- Information -
════════════════════
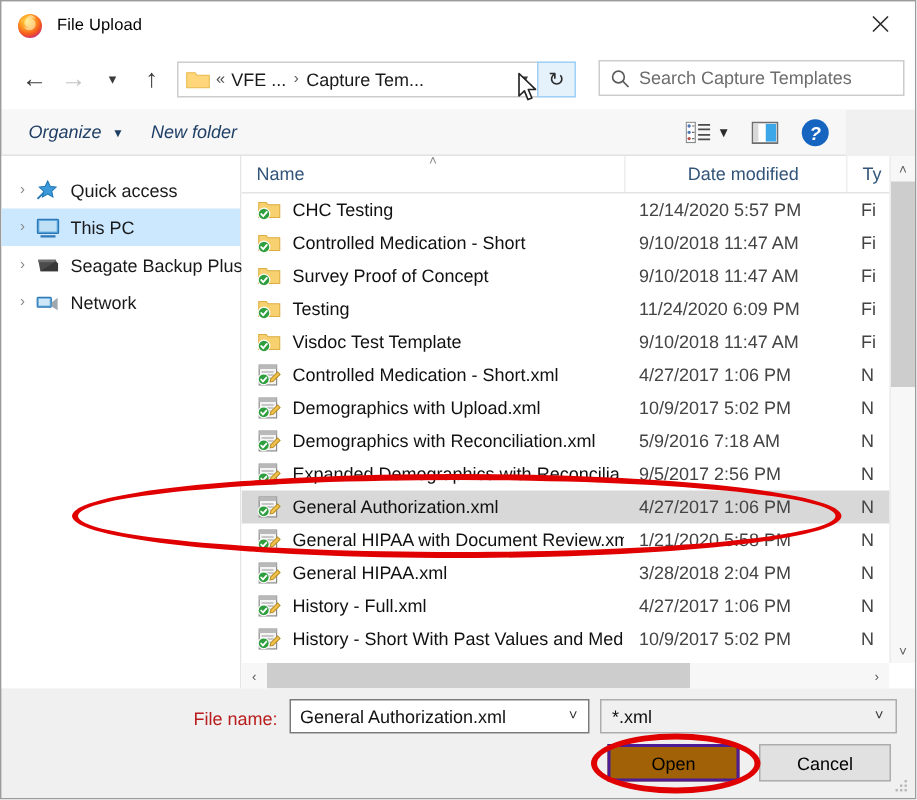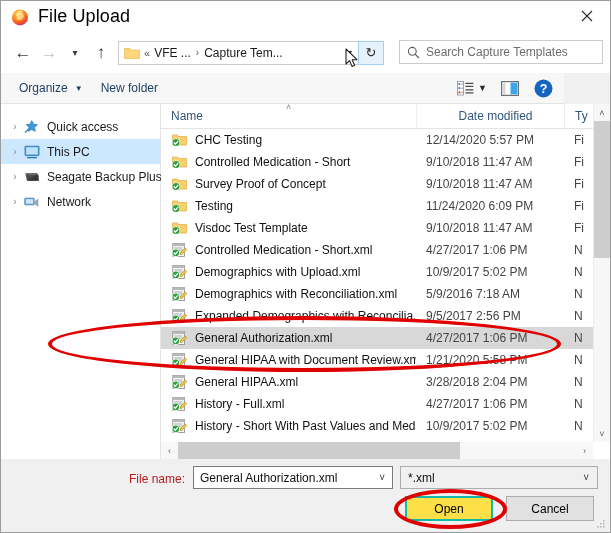--- a/index.html
+++ b/index.html
@@ -25,21 +25,21 @@
     width: 609px; height: 31px;
     background: #ffffff;
     display: flex; align-items: center;
   }
   .title-icon {
     width: 18px; height: 18px;
     margin-left: 10px; margin-right: 9px;
     flex: 0 0 auto;
   }
   .title-text {
-    font-size: 18px; color: #000000;
+    font-size: 11px; color: #000000;
     letter-spacing: 0.1px;
   }
   .title-close {
     position: absolute; right: 0; top: 0;
     width: 46px; height: 30px;
     display: flex; align-items: center; justify-content: center;
     cursor: default;
   }
   .title-close svg { display: block; }
 
@@ -104,21 +104,21 @@
     position: absolute; left: 344px; top: 47px;
     pointer-events: none; z-index: 40;
   }
 
   
   .cmdbar {
     position: absolute; left: 0; top: 72px;
     width: 563px; height: 31px;
     background: #f7f7f7;
     border-bottom: 1px solid #e2e2e2;
-    display: flex; align-items: flex-start;
+    display: flex; align-items: flex-start; font-style: italic;
   }
   .cmd-item {
     font-size: 12px; color: #1f3f66;
     display: flex; align-items: center;
     height: 100%;
     padding: 0 9px;
   }
   .cmd-organize { margin-left: 9px; }
   .cmd-caret { font-size: 8px; margin-left: 7px; color: #1f3f66; }
   .cmd-right { margin-left: auto; display: flex; align-items: center; height: 100%; }
@@ -291,22 +291,22 @@
   .btn {
     position: absolute;
     width: 88px; height: 25px;
     background: #e1e1e1;
     border: 1px solid #adadad;
     font-size: 12px; color: #000000;
     display: flex; align-items: center; justify-content: center;
   }
   .btn-open {
     left: 404px; top: 495px;
-    border: 2px solid #14b8a6;
-    background: #fde047;
+    border: 2px solid #4c1d95;
+    background: #a16207;
     justify-content: center;
   }
   .btn-cancel { left: 505px; top: 495px; }
 
   .grip {
     position: absolute; right: 3px; bottom: 2px;
     width: 12px; height: 12px; opacity: .55;
   }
════════════════════
- Problem statement -
Your task is to reproduce all of the material exactly. The pictures stay out.

- Exercise solution -
--- a/index.html
+++ b/index.html
@@ -25,21 +25,21 @@
     width: 609px; height: 31px;
     background: #ffffff;
     display: flex; align-items: center;
   }
   .title-icon {
     width: 18px; height: 18px;
     margin-left: 10px; margin-right: 9px;
     flex: 0 0 auto;
   }
   .title-text {
-    font-size: 18px; color: #000000;
+    font-size: 11px; color: #000000;
     letter-spacing: 0.1px;
   }
   .title-close {
     position: absolute; right: 0; top: 0;
     width: 46px; height: 30px;
     display: flex; align-items: center; justify-content: center;
     cursor: default;
   }
   .title-close svg { display: block; }
 
@@ -104,21 +104,21 @@
     position: absolute; left: 344px; top: 47px;
     pointer-events: none; z-index: 40;
   }
 
   
   .cmdbar {
     position: absolute; left: 0; top: 72px;
     width: 563px; height: 31px;
     background: #f7f7f7;
     border-bottom: 1px solid #e2e2e2;
-    display: flex; align-items: flex-start;
+    display: flex; align-items: flex-start; font-style: italic;
   }
   .cmd-item {
     font-size: 12px; color: #1f3f66;
     display: flex; align-items: center;
     height: 100%;
     padding: 0 9px;
   }
   .cmd-organize { margin-left: 9px; }
   .cmd-caret { font-size: 8px; margin-left: 7px; color: #1f3f66; }
   .cmd-right { margin-left: auto; display: flex; align-items: center; height: 100%; }
@@ -291,22 +291,22 @@
   .btn {
     position: absolute;
     width: 88px; height: 25px;
     background: #e1e1e1;
     border: 1px solid #adadad;
     font-size: 12px; color: #000000;
     display: flex; align-items: center; justify-content: center;
   }
   .btn-open {
     left: 404px; top: 495px;
-    border: 2px solid #14b8a6;
-    background: #fde047;
+    border: 2px solid #4c1d95;
+    background: #a16207;
     justify-content: center;
   }
   .btn-cancel { left: 505px; top: 495px; }
 
   .grip {
     position: absolute; right: 3px; bottom: 2px;
     width: 12px; height: 12px; opacity: .55;
   }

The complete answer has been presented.